(Difference listings)
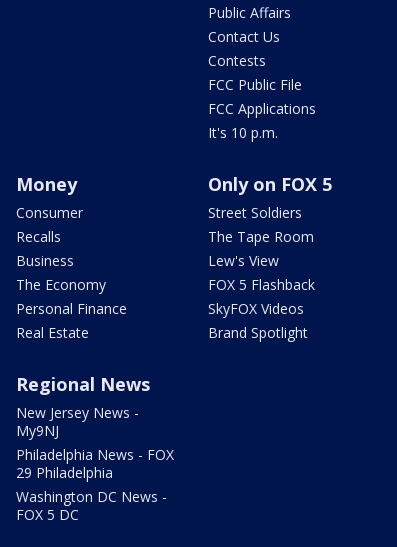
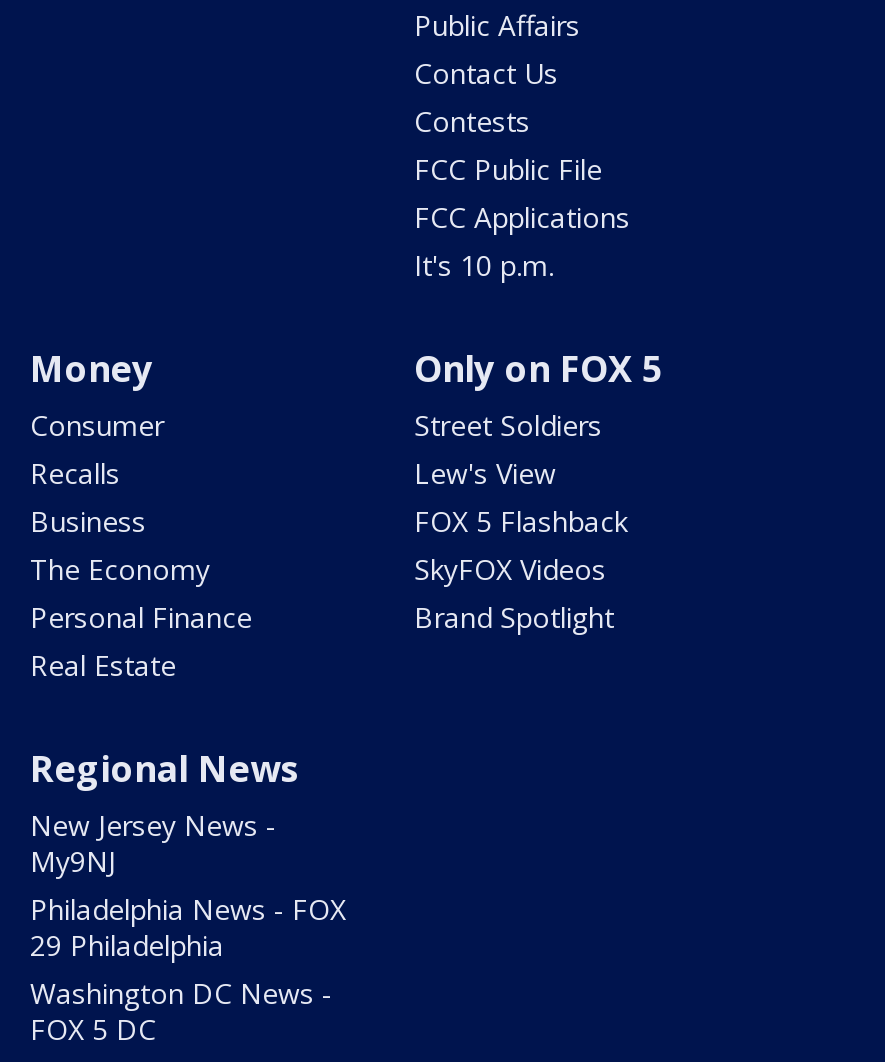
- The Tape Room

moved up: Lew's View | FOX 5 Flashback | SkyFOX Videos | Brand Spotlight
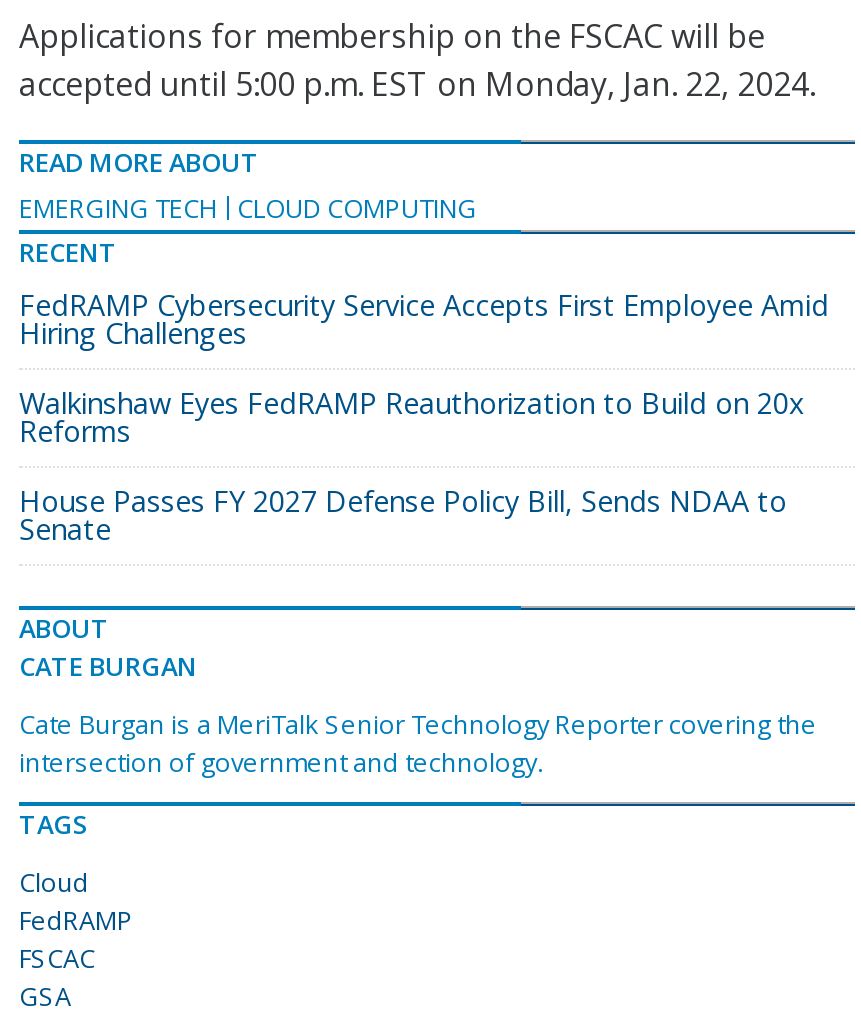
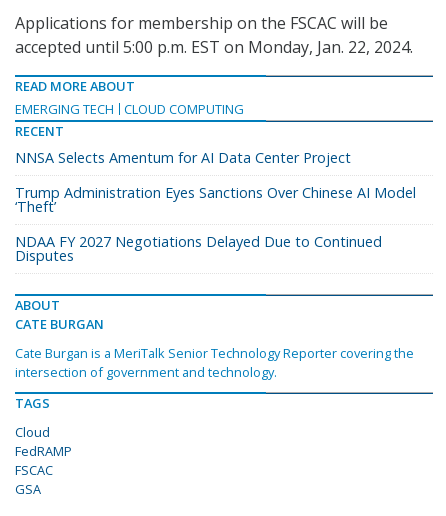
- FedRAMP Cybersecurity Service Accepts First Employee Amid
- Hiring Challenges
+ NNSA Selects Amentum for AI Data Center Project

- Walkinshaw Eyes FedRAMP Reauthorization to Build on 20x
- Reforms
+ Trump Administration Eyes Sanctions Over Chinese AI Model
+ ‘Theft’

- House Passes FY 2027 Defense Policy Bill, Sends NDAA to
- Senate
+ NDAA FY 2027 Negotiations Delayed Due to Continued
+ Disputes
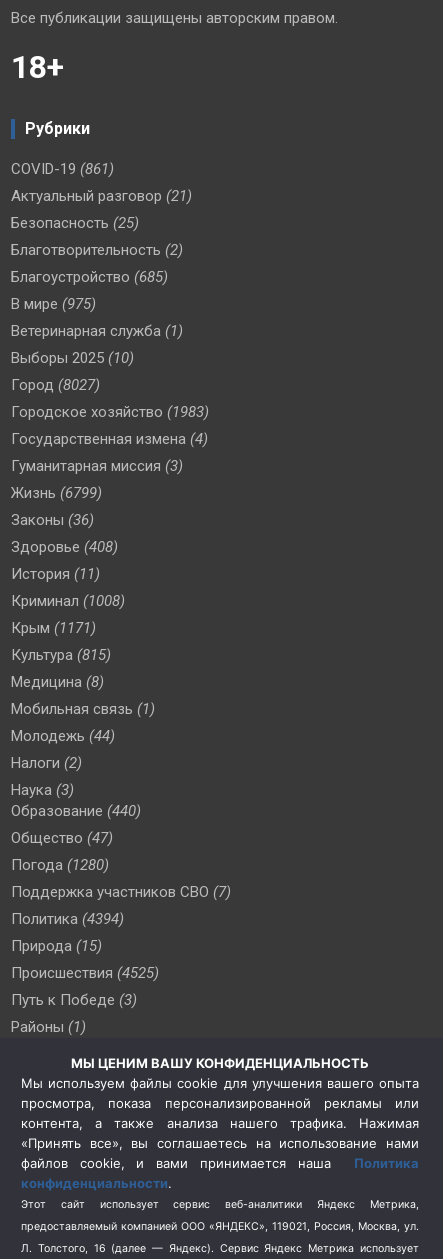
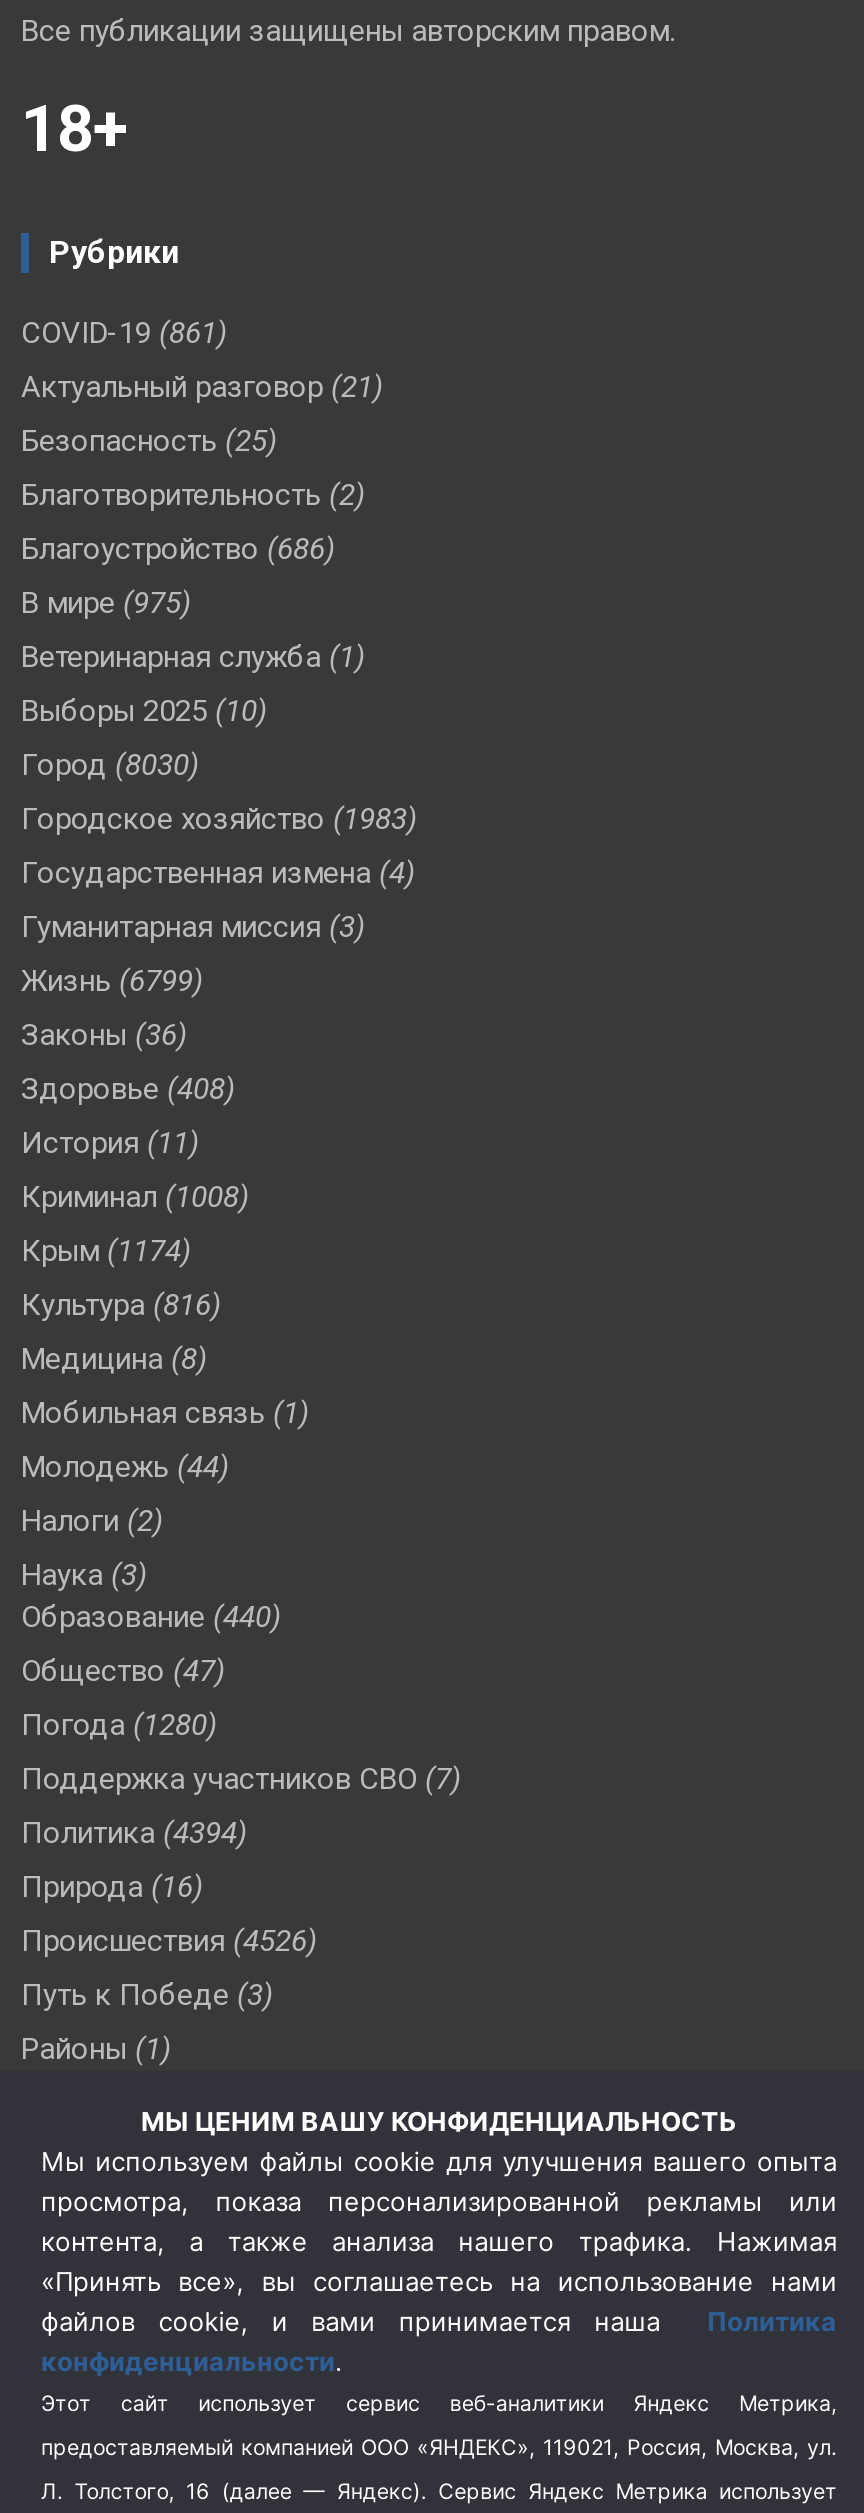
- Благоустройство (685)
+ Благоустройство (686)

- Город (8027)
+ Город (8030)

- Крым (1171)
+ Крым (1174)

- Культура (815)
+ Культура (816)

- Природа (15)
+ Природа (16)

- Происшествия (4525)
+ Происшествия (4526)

— What you will do —
Omitting all pictures, copy the preceding entries without any alteration.

— Written response —
- The Tape Room

moved up: Lew's View | FOX 5 Flashback | SkyFOX Videos | Brand Spotlight
- FedRAMP Cybersecurity Service Accepts First Employee Amid
- Hiring Challenges
+ NNSA Selects Amentum for AI Data Center Project

- Walkinshaw Eyes FedRAMP Reauthorization to Build on 20x
- Reforms
+ Trump Administration Eyes Sanctions Over Chinese AI Model
+ ‘Theft’

- House Passes FY 2027 Defense Policy Bill, Sends NDAA to
- Senate
+ NDAA FY 2027 Negotiations Delayed Due to Continued
+ Disputes
- Благоустройство (685)
+ Благоустройство (686)

- Город (8027)
+ Город (8030)

- Крым (1171)
+ Крым (1174)

- Культура (815)
+ Культура (816)

- Природа (15)
+ Природа (16)

- Происшествия (4525)
+ Происшествия (4526)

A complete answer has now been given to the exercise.